Senior White House aide Kellyanne Conway came under fire recently for using the term ‘alternative facts’ to describe false White House claims that Donald Trump’s inauguration crowd was the biggest in history. Leading expert in ‘alternative medicine’ Alistair Baldwin lends his homeopathic support to the Trump administration.


When you look at the above images – Trump’s inauguration turnout on the left, Obama’s on the right – you might be mistaken into thinking Obama had the better turn out…

But what if I told you that diluting Obama’s big crowd into a much smaller crowd actually boosted the Trump crowd’s therapeutic, homeopathic potency.

And that when Donald’s spokesman Sean Spicer referred to Trump’s inauguration turnout as “the biggest in history” he meant ‘biggest’ in the homeopathic meaning of the word, i.e. 100% interchangeable with ‘smallest’.

And that when Trump counselor Kellyanne Conway defended Spicer’s claims as giving the “alternative facts”, she was in fact opting into the very lucrative tradition of removing any burden of ‘proof’ or ‘legitimacy’ placed on her by liberal use of the word ‘alternative’.

Readers, it’s come to my attention that alternative facts – the very foundation of the alternative scientific method I hold dear – are under attack. As Australia’s foremost homeopath & alternative medicine expert, I’m here to set the record straight on homeopathy in the age of Trump.


Homeopathy refers to a system of alternative medicine “in which ailments are treated by minute doses of natural substances that in larger amounts would produce symptoms of the ailment”. In this case, Obama’s large crowd produced symptoms of inferiority in Trump, so he treated this inferiority by having a miniscule version of Obama’s crowd at his inauguration. Genius.

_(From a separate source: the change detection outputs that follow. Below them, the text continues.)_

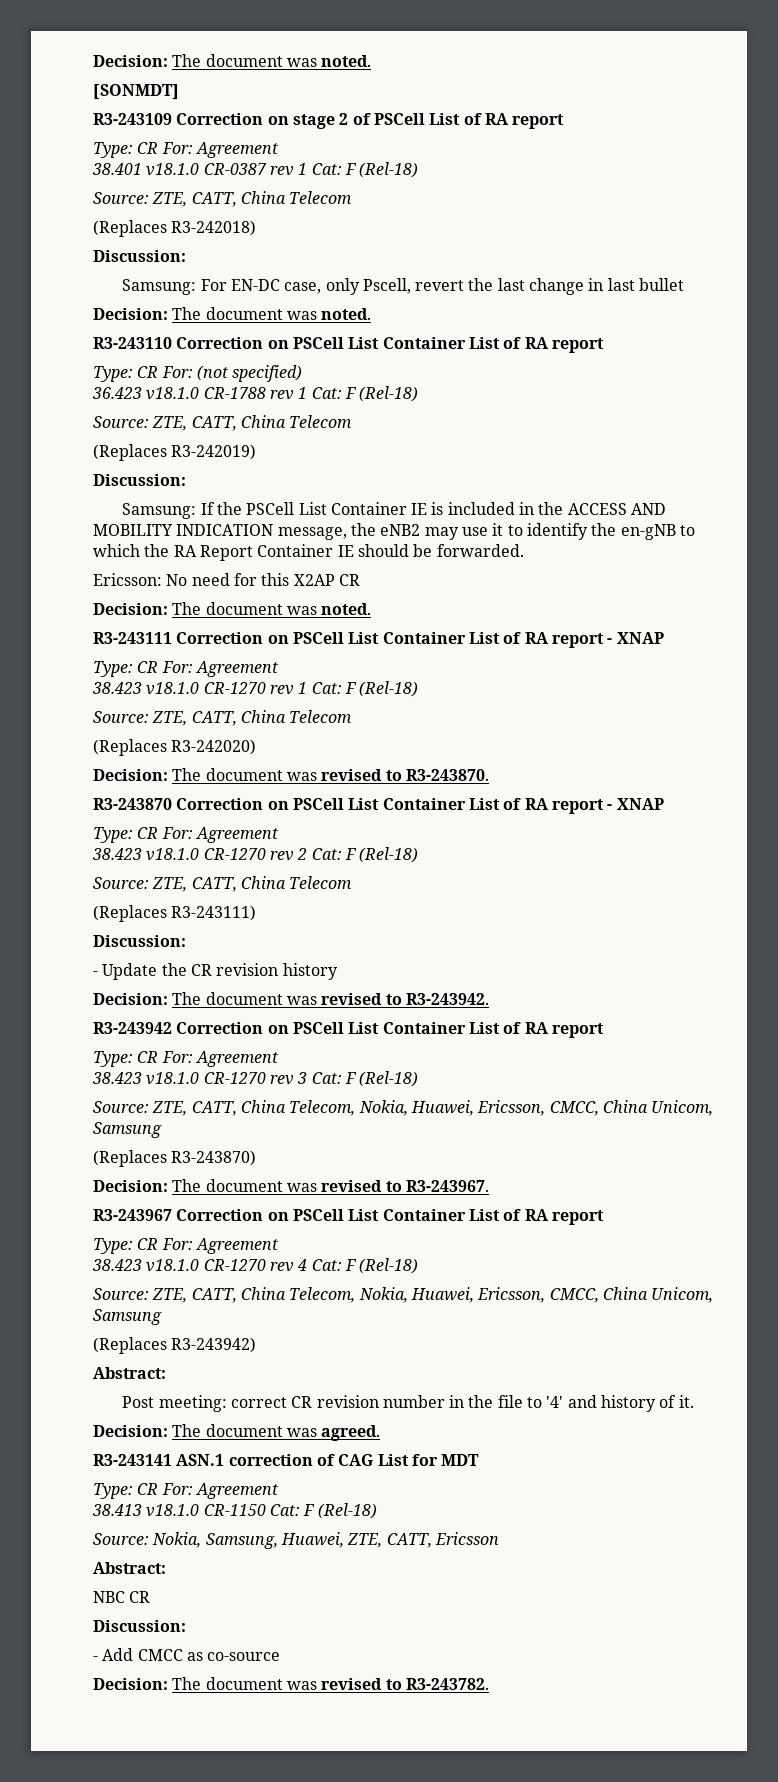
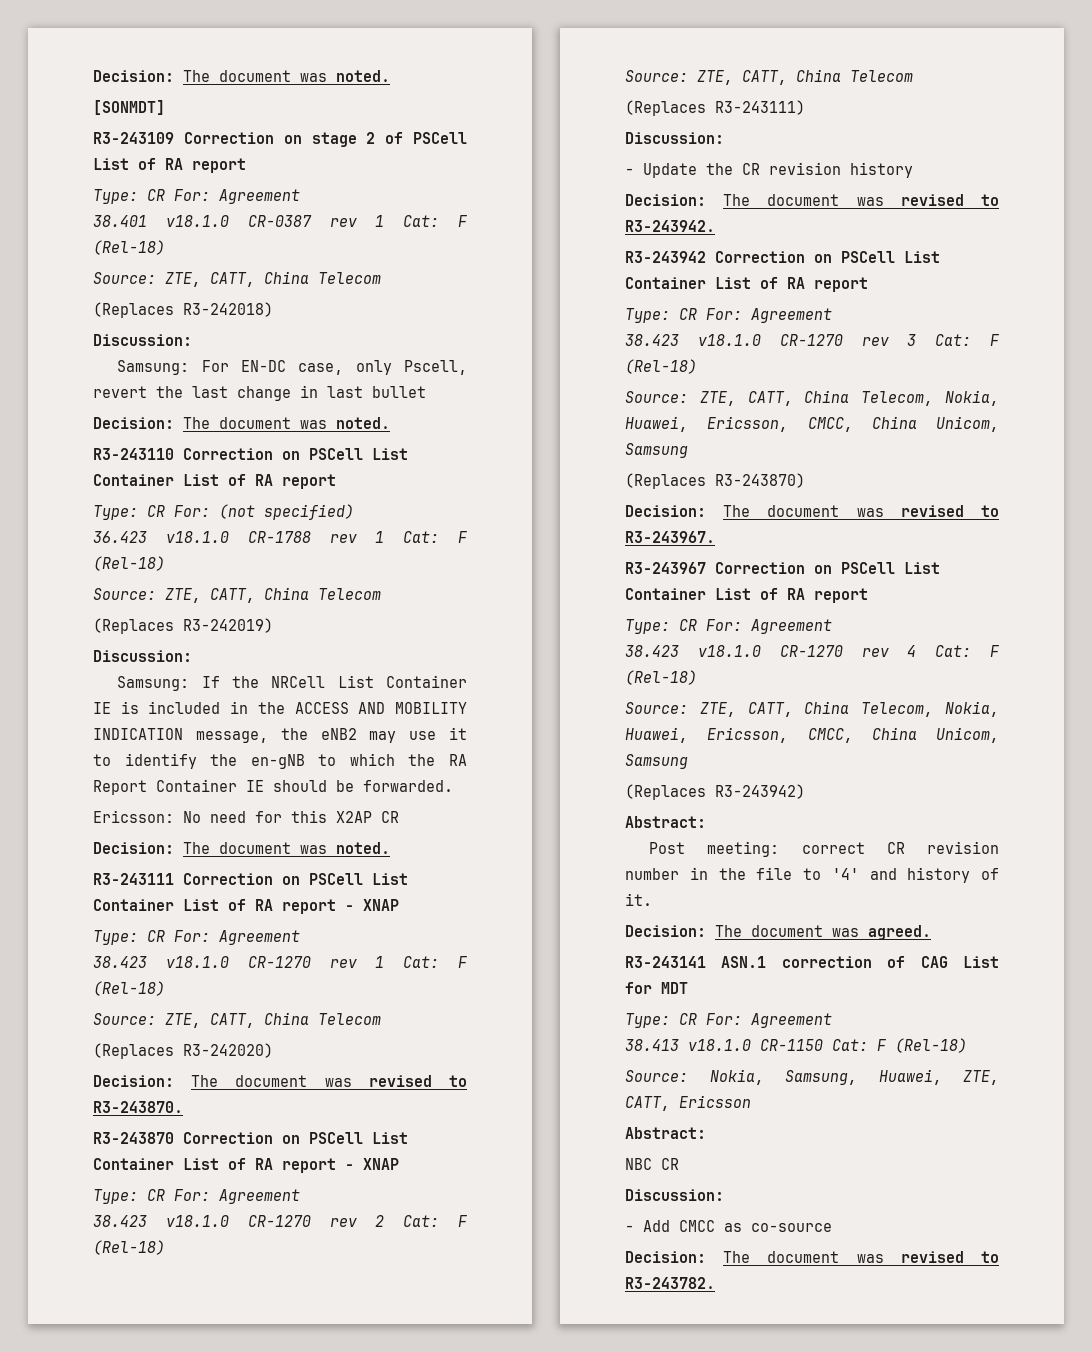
- Samsung: If the PSCell List Container IE is included in the ACCESS AND MOBILITY INDICATION message, the eNB2 may use it to identify the en-gNB to which the RA Report Container IE should be forwarded.
+ Samsung: If the NRCell List Container IE is included in the ACCESS AND MOBILITY INDICATION message, the eNB2 may use it to identify the en-gNB to which the RA Report Container IE should be forwarded.

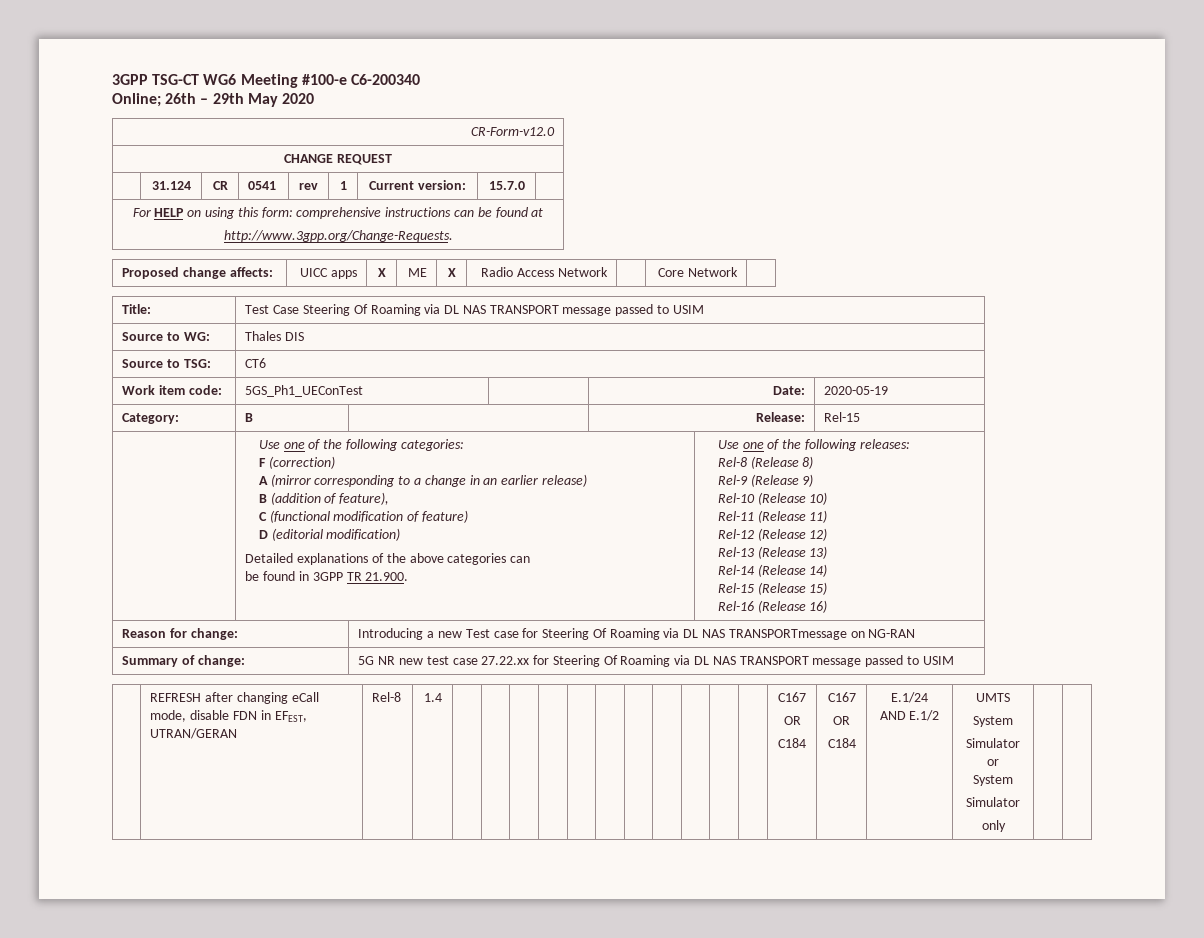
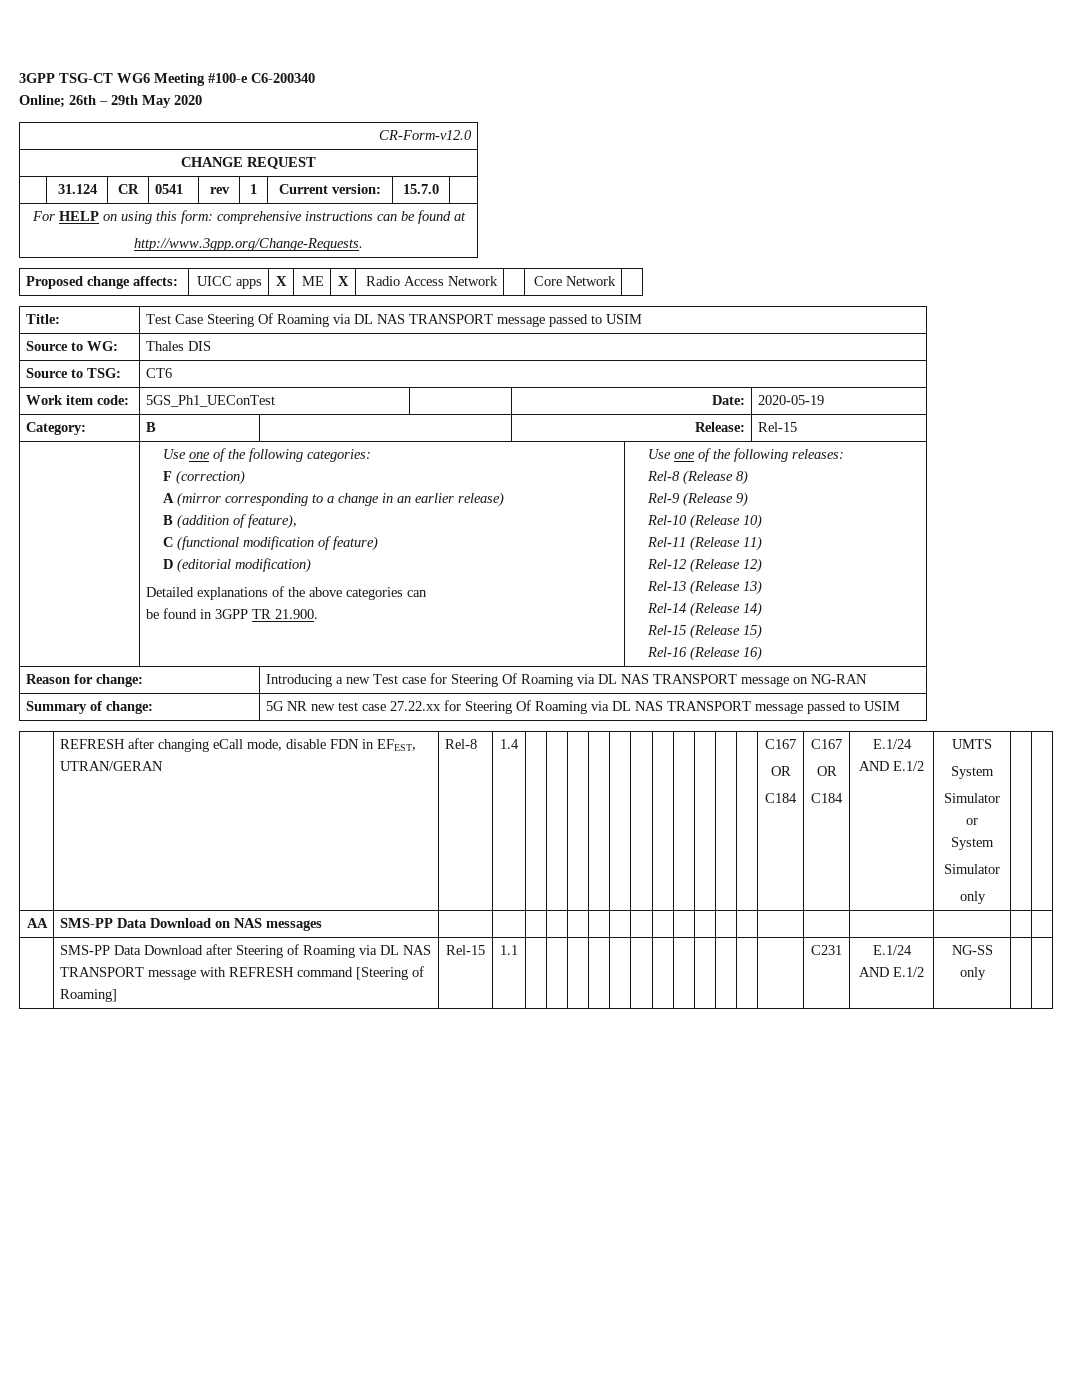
- Reason for change: | Introducing a new Test case for Steering Of Roaming via DL NAS TRANSPORTmessage on NG-RAN
+ Reason for change: | Introducing a new Test case for Steering Of Roaming via DL NAS TRANSPORT message on NG-RAN
+ AA | SMS-PP Data Download on NAS messages | | | | | | | | | | | | | | | | | | |
+ | SMS-PP Data Download after Steering of Roaming via DL NAS TRANSPORT message with REFRESH command [Steering of Roaming] | Rel-15 | 1.1 | | | | | | | | | | | | | C231 | E.1/24 AND E.1/2 | NG-SS only | |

How do I know all this? I’ve been moonlighting as a homeopath for the past 6 years (moonlighting is a play on words here because I get most of my power from the moon, also I don’t declare any income for tax).

Me (pictured) absorbing moonbeams

And unlike some forms of alternative medicine, like Chinese herbal medicine – whose inclusion under an ‘alternative’ umbrella is largely due to medical Eurocentrism despite Nobel Prize winning research otherwise validating centuries of empirical data – homeopathy has the advantage of being completely without scientific weight cross-culturally. Build bridges, not walls, guys.

Instead, homeopathy runs purely on the power of belief, and if I’ve learned anything from skimming through a WikiHow article on the placebo effect and reading Tinkerbell’s memoir Finding Your Voice: Tales From Neverland, it’s that believing in something basically makes it true.

I do believe in fairies! I do, I do!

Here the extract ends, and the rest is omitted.